Sta di fatto che assieme all’allegra ciurma con cui ho viaggiato riusciamo nell’impresa di saltare la fermata perché immersi nelle nostre chiacchiere, vedendoci costretti a scendere in quella successiva: Cavalli di Bronzo. Non un posto a caso per chi – appunto – ha prestato attenzione alla carriera di Troisi. Via Cavalli di Bronzo 31, infatti, è l’indirizzo che in “Ricomincio da tre” il papà del protagonista Gaetano dà alla Madonna pregando. In realtà si tratta del vero indirizzo dove negli anni sessanta si trasferì la famiglia del comico.

L’ora di pranzo fa delle strade un vero e proprio deserto e soltanto avvicinandoci allo stadio cominciamo ad intravedere i primi movimenti, fino all’arrivo in fila indiana dei pullman contenenti i tifosi ospiti.

È l’ultima domenica di pallone per questa annata. E per onorarla al meglio ho scelto una sfida inedita: campo nuovo e tifoserie mai viste all’opera. Certo, il 2-0 dell’Altamura all’andata ha indirizzato chiaramente il discorso promozione, ma il popolo sangiorgese non vuol lasciare nulla al caso e in settimana ci sono stati tanti proclami per portare la gente allo stadio, nel tentativo di ribaltare il risultato.

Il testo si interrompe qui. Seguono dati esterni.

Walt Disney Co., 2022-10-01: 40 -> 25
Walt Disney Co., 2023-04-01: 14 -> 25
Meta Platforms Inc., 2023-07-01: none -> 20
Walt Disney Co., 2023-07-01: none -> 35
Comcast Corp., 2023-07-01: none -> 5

Fattore numerico che ha creato non poche polemiche ai piedi delle Murge. Formalmente i biglietti a disposizione dei tifosi biancorossi sono soltanto 170, come disposto per il settore ospiti del piccolo stadio Paudice. Una quantità che ovviamente non soddisfa la massiccia richiesta proveniente da Altamura. Sta di fatto che a settore riempito si potrà chiaramente notare come – stranamente – si sia optato per utilizzare un po’ di buon senso e far entrare qualcosina in più rispetto a quelli consentiti.

Che poi, pur essendo un settore abbastanza piccolo, personalmente ritengo che potesse tenere davvero più di 170 persone. Ma siamo in Italia e anche quando un problema non sussiste bisogna crearlo per poi poter sostenere di averlo risolto. Malgrado parliamo di Eccellenza e di una sfida senza rivalità tra le opposte fazioni, non dimentichiamolo.

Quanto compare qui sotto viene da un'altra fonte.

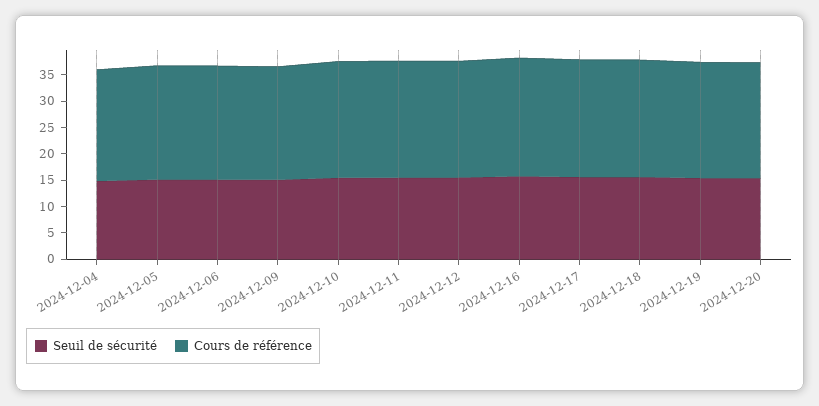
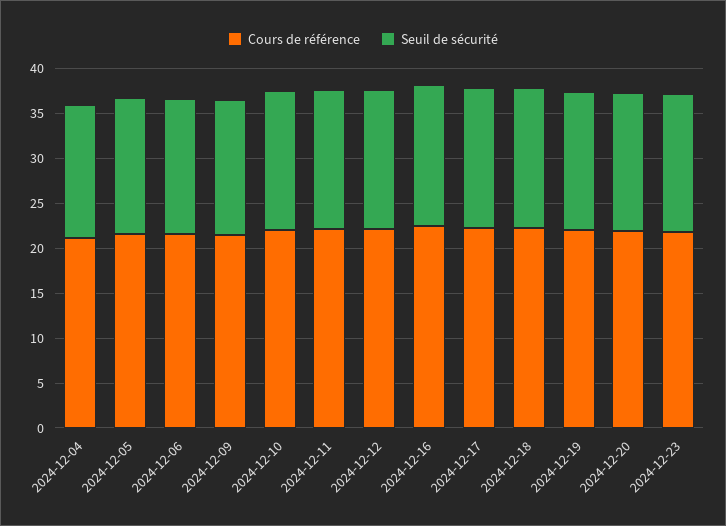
Cours de référence, 2024-12-23: none -> 22
Seuil de sécurité, 2024-12-23: none -> 15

Il caldo asfissiante costringe buona parte dei presenti a rimanere senza maglietta, mentre anche la tribuna di casa offre un bel colpo d’occhio. Agli spettatori ufficiali vanno aggiunti quelli “ufficiosi” posti sui numerosi balconi che sovrastano il campo: un vero e proprio spettacolo nello spettacolo. Famiglie e signore di una certa età tutte appollaiate sulle ringhiere dei balconi a soffrire per la propria squadra.

Dopo alcune premiazioni arriva il momento dell’ingresso in campo da parte delle squadre. Il settore ospiti si accende con una bella torciata condita anche da fumogeni sparsi. Un bello spettacolo a cui fa da contraltare il bandierone granata issato al centro della tribuna di casa, proprio al lato del manipolo di ultras sangiorgesi che sin da subito si mette in mostra con belle manate e cori a rispondere, tutto in stile prettamente partenopeo.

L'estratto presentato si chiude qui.